Task requirements =>
Please transcribe every entry below exactly, without including the pictures.

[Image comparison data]
··········

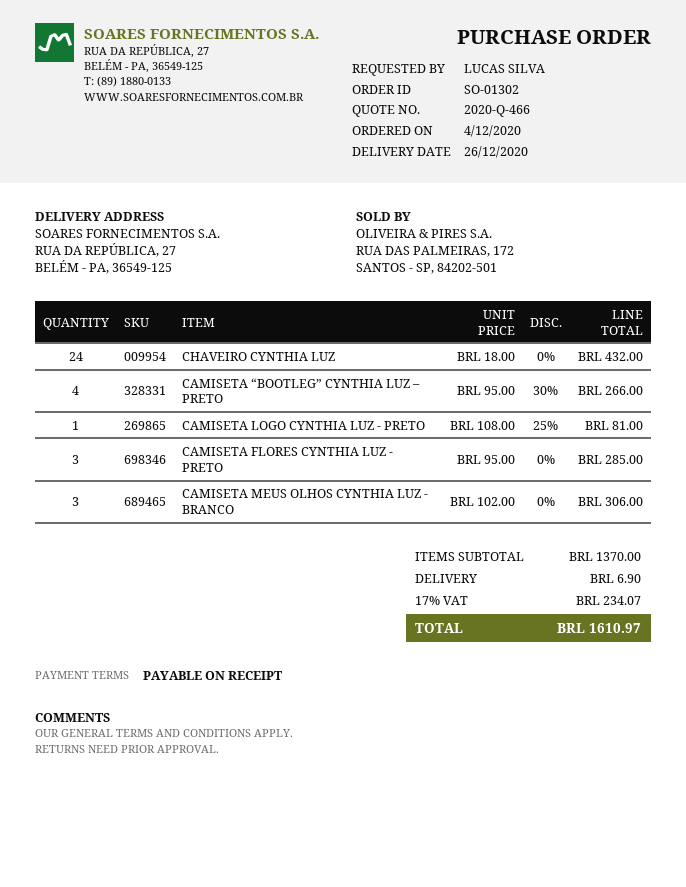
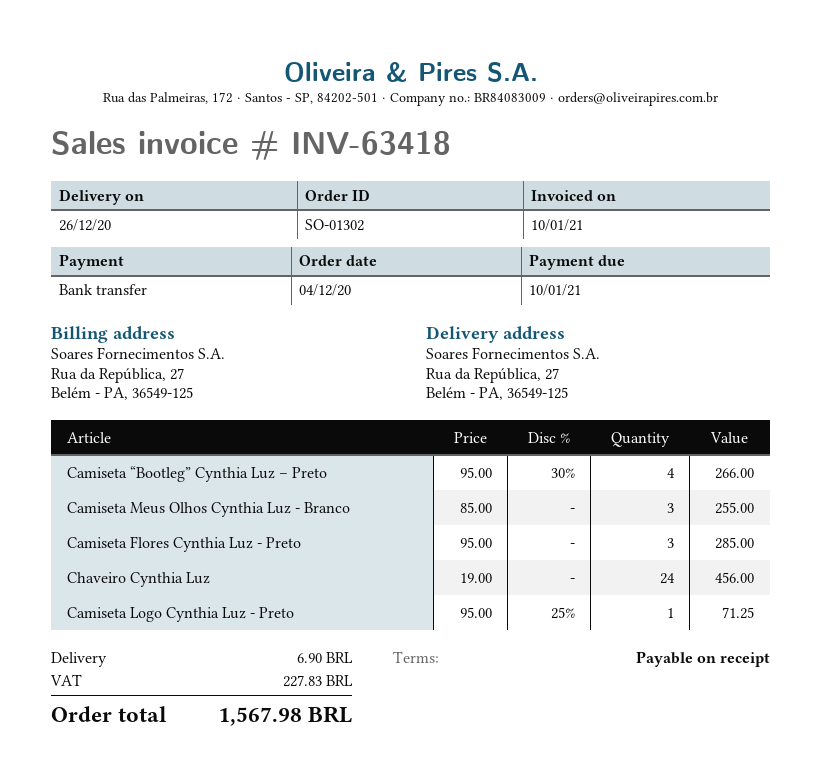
CHAVEIRO CYNTHIA LUZ: 24 x 18.00 = 432.00 -> 24 x 19.00 = 456.00
CAMISETA LOGO CYNTHIA LUZ - PRETO: 1 x 108.00 - 25% = 81.00 -> 1 x 95.00 - 25% = 71.25
CAMISETA MEUS OLHOS CYNTHIA LUZ - BRANCO: 3 x 102.00 = 306.00 -> 3 x 85.00 = 255.00
tax: 234.07 -> 227.83
total: 1610.97 -> 1567.98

··········

Finished task =>
CHAVEIRO CYNTHIA LUZ: 24 x 18.00 = 432.00 -> 24 x 19.00 = 456.00
CAMISETA LOGO CYNTHIA LUZ - PRETO: 1 x 108.00 - 25% = 81.00 -> 1 x 95.00 - 25% = 71.25
CAMISETA MEUS OLHOS CYNTHIA LUZ - BRANCO: 3 x 102.00 = 306.00 -> 3 x 85.00 = 255.00
tax: 234.07 -> 227.83
total: 1610.97 -> 1567.98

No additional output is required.